Database Design and Normalization Misconceptions

“Which is your favorite subject in computer science curriculum?”

Well, mine is “Database Design” and I believe it is one of the most important subjects of computer science.

In my 10-year long career, from a developer to an engineering manager, I have been part of many product teams. They were from different domains and with different scalability needs. During this journey, I have seen Database Design and Normalization from various perspectives.

I want to share my thoughts around these two fundamental database concepts.

First let’s hear what Wikipedia says about Database Design.

“Database design is the process of producing a detailed data model of database. This data model contains all the needed logical and physical design choices and physical storage parameters needed to generate a design in a data definition language, which can then be used to create a database. A fully attributed data model contains detailed attributes for each entity.”

Phew! I am glad we don’t have to remember this anymore, thanks to the Internet.

Let me elaborate the two words logical and physical design choices from above with an example.

My 3-year old son packs his bag everyday on his own. He puts books in a big pocket, water bottle in a side pocket and lunch box in the top pocket of his bag. Almost everyone will do the same thing. Why? Because they are logical and physical design choices.

Another example can be people shopping at supermarkets. It is almost impossible for someone to go to a grocery section to buy furniture unless the store is designed poorly. Everyday we encounter many such situations where we traverse through the organized world. i.e. choices based on logical and physical design.

But, when we take on Database Design as a task in our professional life, many of us do the mistake of selecting “databases” first, such as MySQL, MSSQL, MongoDB rather than finding more about data and relationships between them.

It is like while designing super-market, we think about Wooden or Steel shelves for organizing things first rather than identifying what different types of items super-market is going to sell.

The other such topic is Normalization also my favorite interview topic. Many of the programmers have a misconception that normalization creates performance issues with unnecessary joins.

Let’s check the definition:

“Database Normalization, or simply normalization, is the process of organizing the attributes and relations of a relational database to reduce data redundancy and improve data integrity.”

One misconception around normalization is that it is applied while creating tables and not while designing databases.

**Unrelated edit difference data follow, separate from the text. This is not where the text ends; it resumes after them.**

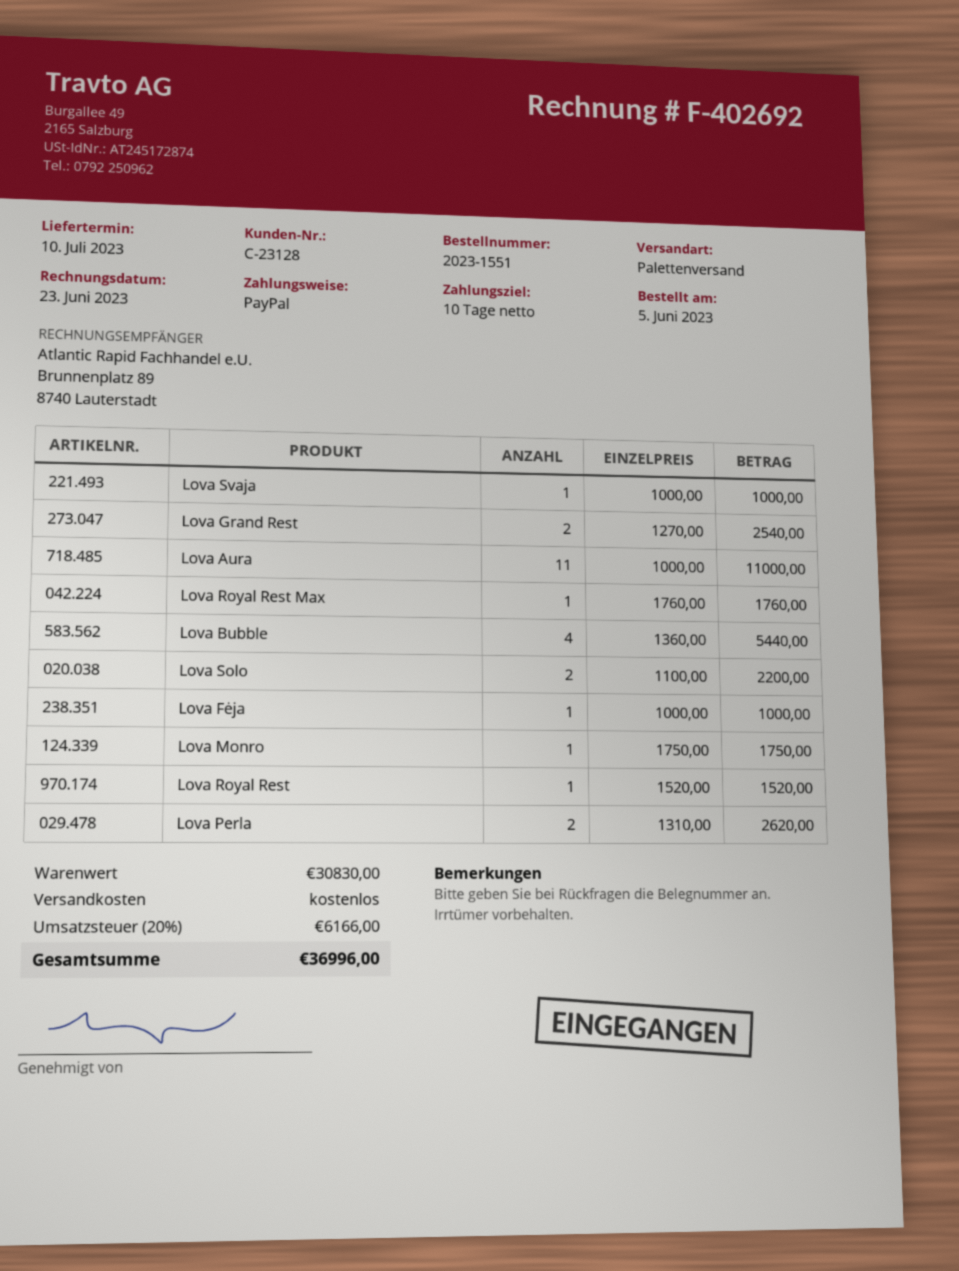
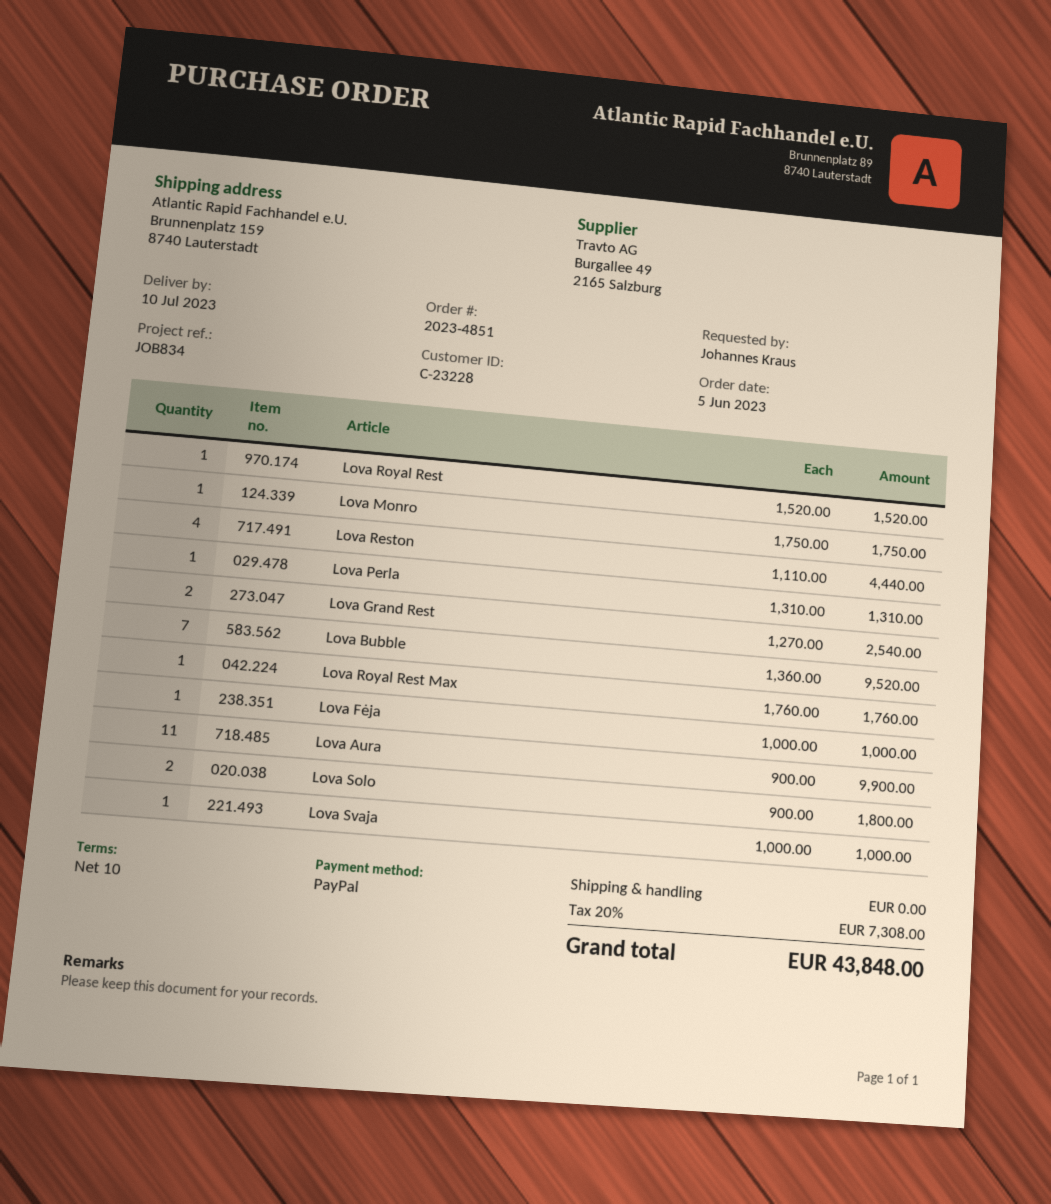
order number: 2023-1551 -> 2023-4851
customer number: C-23128 -> C-23228
Lova Aura: 11 x 1000.00 = 11000.00 -> 11 x 900.00 = 9900.00
Lova Bubble: 4 x 1360.00 = 5440.00 -> 7 x 1360.00 = 9520.00
Lova Solo: 2 x 1100.00 = 2200.00 -> 2 x 900.00 = 1800.00
Lova Perla: 2 x 1310.00 = 2620.00 -> 1 x 1310.00 = 1310.00
Lova Reston: none -> 4 x 1110.00 = 4440.00
tax: 20% = 6166.00 -> 20% = 7308.00
total: 36996.00 -> 43848.00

Though its practical implementation is at table-level only, but that depends.

Depends on what?

3 years old carries books and water in multi-pocket bag. A young software engineer carries laptop in a laptop bag. His loving wife packs delicious lunch for him in a tiffin box.

To carry something, we need a container but it depends on what is being carried.

Similarly, storing data depends on what needs to be stored and how frequently it is accessed. But that doesn’t mean we don’t identify attributes of data and relations between data, which is a essentially database design.

Like many other concepts in computer science, we deal with database design and normalization everyday, but sometimes we simply fail to notice the correlation. Hope this helps and improves perception about database design and normalization especially for the entry-level programmers.